WASHINGTON (Reuters) - Mitt Romney has single women, working women, and arguably, Rush Limbaugh, to thank for his narrow win in the Ohio presidential primary, but that won't defuse the Republican Party's "woman problem" in November's general election.
Exit polling for Tuesday's Republican contest in Ohio, a national bellwether state, suggest that the rise of abortion and contraception as election issues, and a week of controversy surrounding right-wing talk show host Limbaugh, affected the election.
Romney won by 3 percentage points among women but by much larger margins among two groups in particular: working women and single women.
Santorum, a social conservative and devout Catholic, has put issues like abortion, birth control, religion's role in society and a woman's place in the workforce in the campaign spotlight as Republicans compete for their party's nomination to face Democratic President Barack Obama in November.
That shored up his support among the most conservative Republican voters but threatens to drain votes from moderates and especially younger women voters.
On Tuesday, only 21 percent of Ohio's voters were identified as women who work. But of those, Romney bested Santorum by a 8-point margin. And unmarried women of all ages favored Romney by 17 points, 45 percent to 28 percent.
Romney's margin of support among those groups was much greater in Ohio than just a week ago, when the former Massachusetts governor narrowly won in Michigan.

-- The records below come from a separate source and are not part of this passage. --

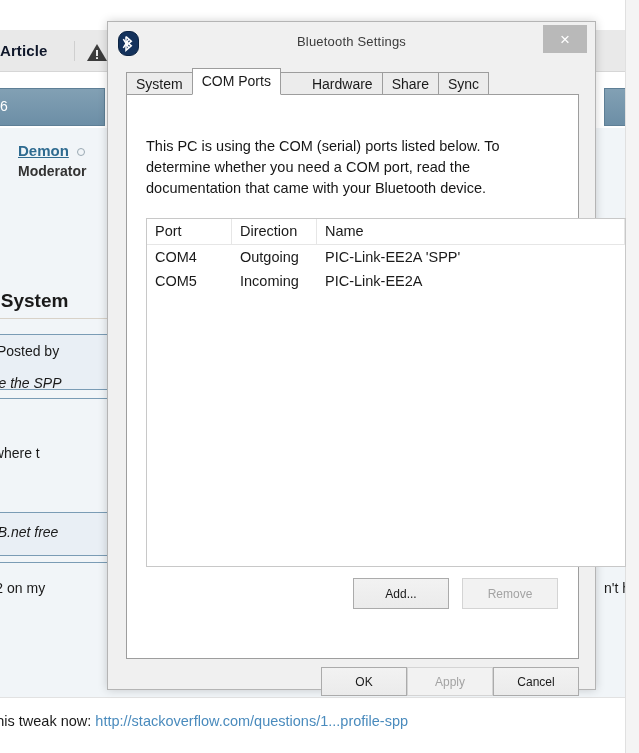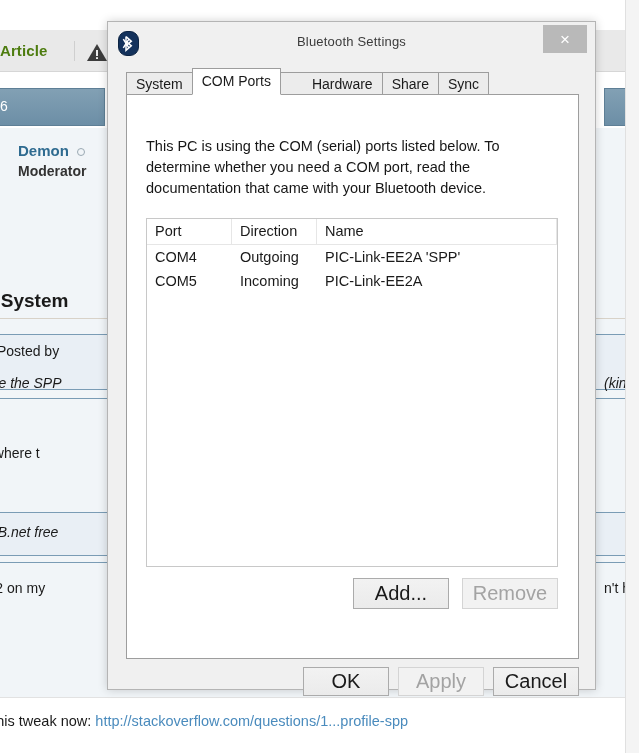--- a/index.html
+++ b/index.html
@@ -29,21 +29,21 @@
     width: 639px; height: 42px;
     background: #e9e9e9;
     border-bottom: 1px solid #d6d6d6;
     box-sizing: border-box;
   }
   .bg-topbar-label {
     position: absolute;
     left: 0px; top: 42px;
     font-size: 15px;
     font-weight: bold;
-    color: #4d7c0f;
+    color: #0f172a;
     letter-spacing: 0.1px;
   }
   .bg-topbar-sep {
     position: absolute;
     left: 74px; top: 41px;
     width: 1px; height: 20px;
     background: #cfcfcf;
   }
   .warn-icon {
     position: absolute;
@@ -89,20 +89,21 @@
     left: 0; top: 126px;
     width: 639px; height: 2px;
     background: #ffffff;
   }
   .bg-username {
     position: absolute;
     left: 18px; top: 142px;
     font-size: 15px;
     font-weight: bold;
     color: #2f6b90;
+    text-decoration: underline;
   }
   .bg-user-dot {
     position: absolute;
     left: 77px; top: 148px;
     width: 8px; height: 8px;
     border: 1px solid #9aa9b3;
     border-radius: 50%;
     background: #f1f5f8;
     box-sizing: border-box;
   }
@@ -273,21 +274,21 @@
     position: absolute;
     left: 19px; top: 41px;
     width: 400px;
     font-size: 14.5px;
     color: #161616;
     line-height: 21px;
   }
   .listbox {
     position: absolute;
     left: 19px; top: 123px;
-    width: 412px; height: 349px;
+    width: 480px; height: 349px;
     border: 1px solid #c8c8c8;
     background: #ffffff;
     box-sizing: border-box;
     overflow: hidden;
   }
   .lb-header {
     display: flex;
     height: 25px;
     border-bottom: 1px solid #e6e6e6;
     background: #ffffff;
@@ -322,42 +323,41 @@
     position: absolute;
     left: 19px; top: 483px;
     width: 412px;
     display: flex;
     justify-content: flex-end;
     gap: 13px;
   }
   .btn {
     width: 96px;
     height: 31px;
-    font-size: 20px;
+    font-size: 12px;
     font-family: "Liberation Sans", sans-serif;
     color: #1a1a1a;
     background: linear-gradient(to bottom, #f2f2f2 0%, #ebebeb 100%);
     border: 1px solid #ababab;
     box-sizing: border-box;
     cursor: pointer;
     padding: 0;
   }
   .btn.disabled {
     color: #a3a3a3;
     background: #f2f2f2;
     border-color: #d4d4d4;
     cursor: default;
   }
   .footer-btns {
     position: absolute;
     left: 18px; top: 645px;
     width: 453px;
     display: flex;
     justify-content: flex-end;
-    gap: 9px;
   }
   .footer-btns .btn { width: 86px; height: 29px; }
 </style>
 </head>
 <body>
 
 <div id="bg-page">
 
   <div class="bg-topbar"></div>
   <div class="bg-topbar-label">Article</div>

"I was surprised in Michigan that there wasn't more of a move away from Santorum among women. But another week of information flow and the Rush Limbaugh effect are taking hold," said Krystal Ball, a Democratic strategist.
In more conservative states like Oklahoma, Romney did worse among single women. But Ohio is considered a swing state in the middle of the political spectrum and thus more reflective of a national trend.
'SLUT' COMMENT OUTRAGE
On his radio show last week, Limbaugh branded Georgetown University law student and activist Sandra Fluke a "slut" and a "prostitute" for speaking out in support of Obama's policies on insurance coverage for birth control.

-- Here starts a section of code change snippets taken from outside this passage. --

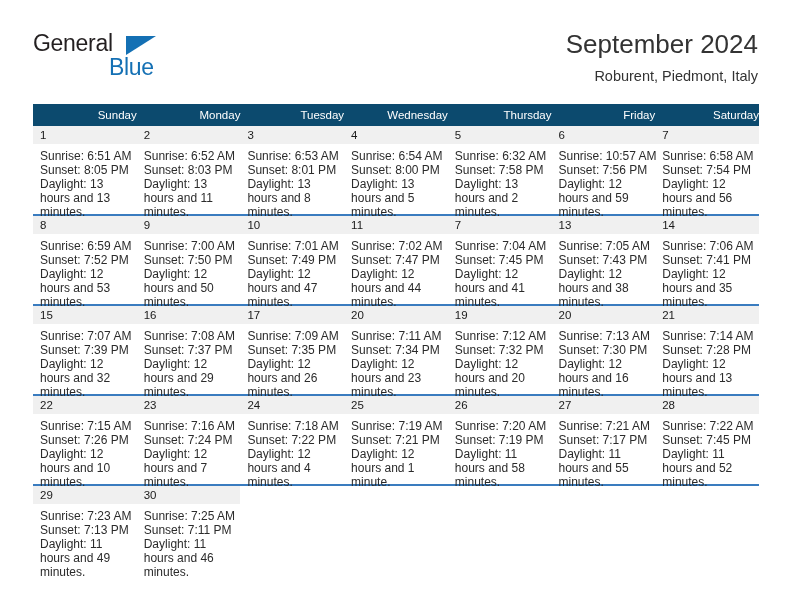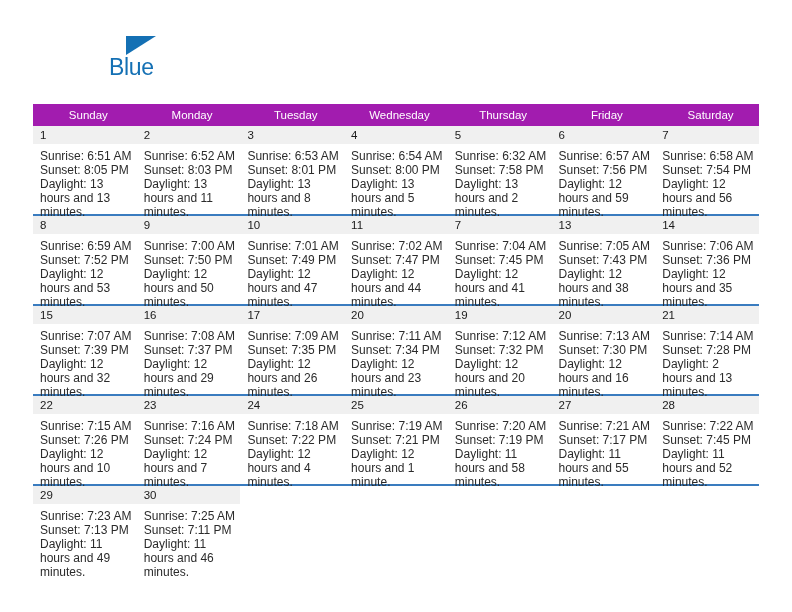--- a/index.html
+++ b/index.html
@@ -86,25 +86,25 @@
   
   .calendar {
     position: absolute;
     left: 33px;
     top: 104px;
     width: 726px;
     border-collapse: collapse;
     table-layout: fixed;
   }
   .calendar th {
-    background: #a21caf;
+    background: #0c4a6e;
     color: #ffffff;
     font-size: 11.5px;
     font-weight: normal;
-    text-align: center;
+    text-align: right;
     padding: 5px 0 5px 7px;
     height: 19px;
     box-sizing: border-box;
   }
   .calendar td {
     vertical-align: top;
     padding: 0;
     width: 103.7px;
     border-top: 2px solid #3a7cbf;
   }
@@ -141,24 +141,29 @@
   }
 </style>
 </head>
 <body>
 
 <div class="page">
 
   <div class="topbar">
 
     <div class="logo">
+      <span class="logo-general">General</span>
       <span class="logo-triangle"></span>
       <span class="logo-blue">Blue</span>
     </div>
 
+    <div class="title-block">
+      <div class="cal-title">September 2024</div>
+      <div class="cal-subtitle">Roburent, Piedmont, Italy</div>
+    </div>
 
   </div>
 
   <table class="calendar">
     <thead>
       <tr>
         <th>Sunday</th>
         <th>Monday</th>
         <th>Tuesday</th>
         <th>Wednesday</th>
@@ -216,21 +221,21 @@
                 <div>Sunrise: 6:32 AM</div>
                 <div>Sunset: 7:58 PM</div>
                 <div class="daylight">Daylight: 13 hours and 2 minutes.</div>
               </div>
             </div>
           </td>
           <td>
             <div class="daycell">
               <div class="daynum">6</div>
               <div class="dayinfo">
-                <div>Sunrise: 6:57 AM</div>
+                <div>Sunrise: 10:57 AM</div>
                 <div>Sunset: 7:56 PM</div>
                 <div class="daylight">Daylight: 12 hours and 59 minutes.</div>
               </div>
             </div>
           </td>
           <td>
             <div class="daycell">
               <div class="daynum">7</div>
               <div class="dayinfo">
                 <div>Sunrise: 6:58 AM</div>
@@ -299,21 +304,21 @@
                 <div>Sunset: 7:43 PM</div>
                 <div class="daylight">Daylight: 12 hours and 38 minutes.</div>
               </div>
             </div>
           </td>
           <td>
             <div class="daycell">
               <div class="daynum">14</div>
               <div class="dayinfo">
                 <div>Sunrise: 7:06 AM</div>
-                <div>Sunset: 7:36 PM</div>
+                <div>Sunset: 7:41 PM</div>
                 <div class="daylight">Daylight: 12 hours and 35 minutes.</div>
               </div>
             </div>
           </td>
         </tr>
         <tr>
           <td>
             <div class="daycell">
               <div class="daynum">15</div>
               <div class="dayinfo">
@@ -372,21 +377,21 @@
                 <div class="daylight">Daylight: 12 hours and 16 minutes.</div>
               </div>
             </div>
           </td>
           <td>
             <div class="daycell">
               <div class="daynum">21</div>
               <div class="dayinfo">
                 <div>Sunrise: 7:14 AM</div>
                 <div>Sunset: 7:28 PM</div>
-                <div class="daylight">Daylight: 2 hours and 13 minutes.</div>
+                <div class="daylight">Daylight: 12 hours and 13 minutes.</div>
               </div>
             </div>
           </td>
         </tr>
         <tr>
           <td>
             <div class="daycell">
               <div class="daynum">22</div>
               <div class="dayinfo">
                 <div>Sunrise: 7:15 AM</div>

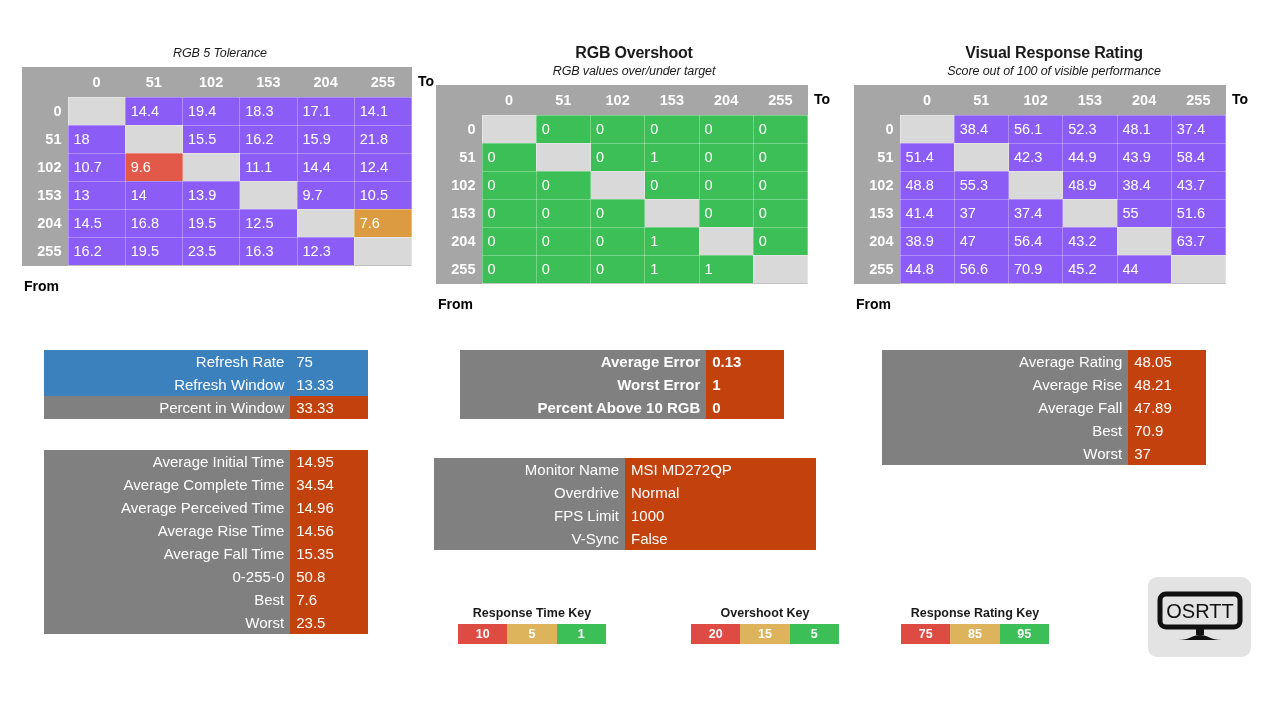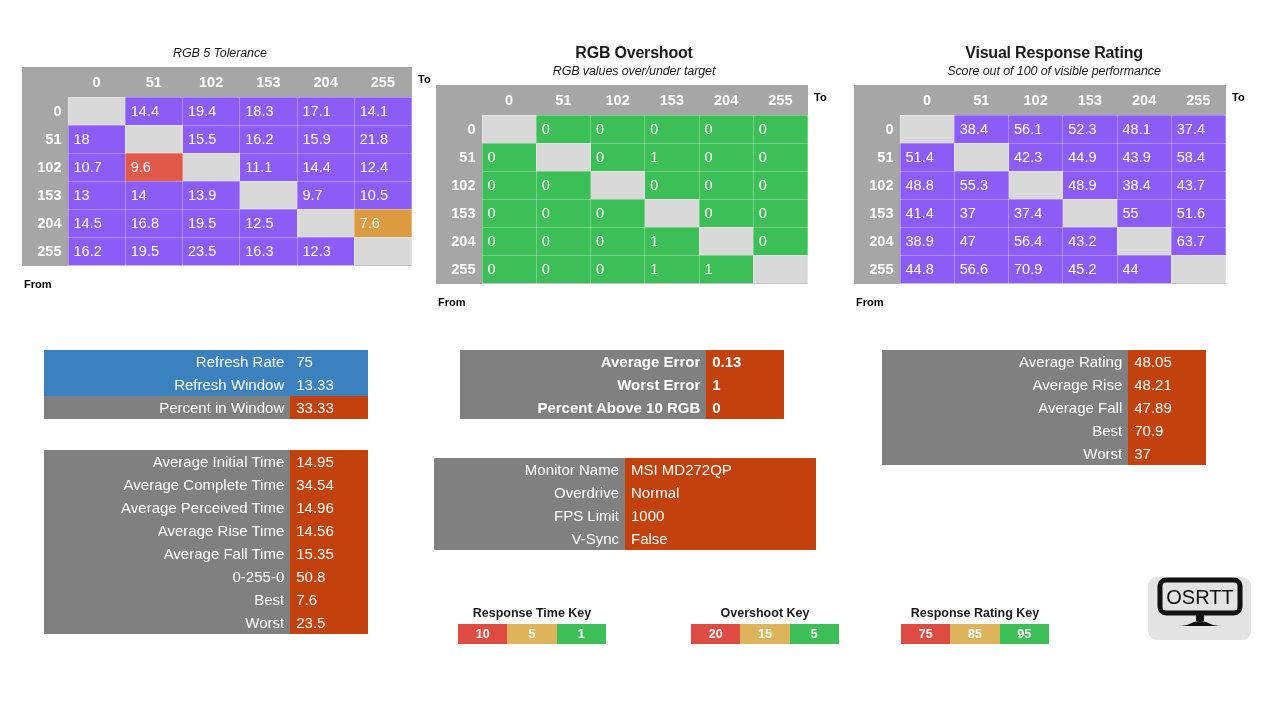--- a/index.html
+++ b/index.html
@@ -77,21 +77,21 @@
     font-size: 14.5px;
   }
   td.c-red     { background: #8b5cf6; }
   td.c-red2    { background: #e2594a; }
   td.c-orange  { background: #dd9b41; }
   td.c-green   { background: #3dbf57; }
   td.c-blank   { background: #d9d9d9; border: 1px solid #d9d9d9; }
 
   .axis-label {
     position: absolute;
-    font-size: 11px;
+    font-size: 14px;
     font-weight: bold;
     color: #000000;
   }
 
   
   table.stats {
     border-collapse: collapse;
     table-layout: fixed;
   }
   table.stats td {
@@ -145,25 +145,25 @@
     box-sizing: border-box;
   }
   .seg-red    { background: #dd4b43; }
   .seg-yellow { background: #ddb45c; }
   .seg-green  { background: #3dbf57; }
 
   
   .logo-box {
     position: absolute;
     width: 103px;
-    height: 63px;
+    height: 80px;
     background: #e3e3e3;
     border-radius: 9px;
     display: flex;
-    align-items: flex-start;
+    align-items: center;
     justify-content: center;
   }
 </style>
 </head>
 <body>
 
 <div class="panel" style="left:22px; top:44px; width:396px;">
   <div class="chart-sub">RGB 5 Tolerance</div>
   <div class="matrix-wrap" style="margin-top:7px;">
     <table class="matrix" id="matrix-0" style="width:390px;">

The comments sparked outrage, and despite various apologies by Limbaugh, dozens of advertisers and some radio stations dumped the top-rated talk show, which reaches about 15 million listeners each week.
Santorum is the candidate most associated with an extreme position on women's issues and thus most likely to suffer at the ballot box from the Limbaugh flap.
"There continues to be overwhelming support and tolerance for the use of birth control, despite the recent 'Rush-tastic' Republican crusade," said Margie Omero of polling firm Momentum Analysis.
Ohio voter Michelle McMahon, 42, was one of those who voted for Romney with an eye on issues that affect women.
"Santorum's stances on social issues are too extreme - especially women's issues," said the homemaker who is finishing a Masters degree in accounting and financial management.
Male voters outnumbered women among Ohio Republicans by a narrow margin, as they do in most Republican primaries.
But the tables are turned in presidential elections when women typically vote at a higher rate than men. In 2008, women cast almost 10 million more votes than men, favoring Obama by 56 percent to 43 percent for John McCain.
After polls showed a trend of women away from the president, a Wall Street Journal/NBC poll this week found women are returning to Obama, approving of the president by 54 percent to 40 percent. Obama leads Romney by 55 percent to 37 percent among women.
A mid-February survey by consulting group Greenberg Quinlan Rosner for the progressive Democracy Corps, showed that just as unmarried women soundly rejected Santorum in the Ohio primary, they would reject Romney in a general election.
While Romney often sidesteps polarizing social issues, even Republican pundits said he lost an opportunity with women with his tepid response to Limbaugh's incendiary remarks. Romney said over the weekend "those aren't the words I would have chosen" and left it at that.
Romney, a former private equity kingpin, has tried to keep his campaign focused on the economy and job creation. Those issues are No. 1 for women too, his wife, Ann, told cheering supporters in Boston on Tuesday night.
"Do you know what women care about?" she said. "Women care about jobs. Women care about the economy. They care about their children and they care about the debt, and they're angry."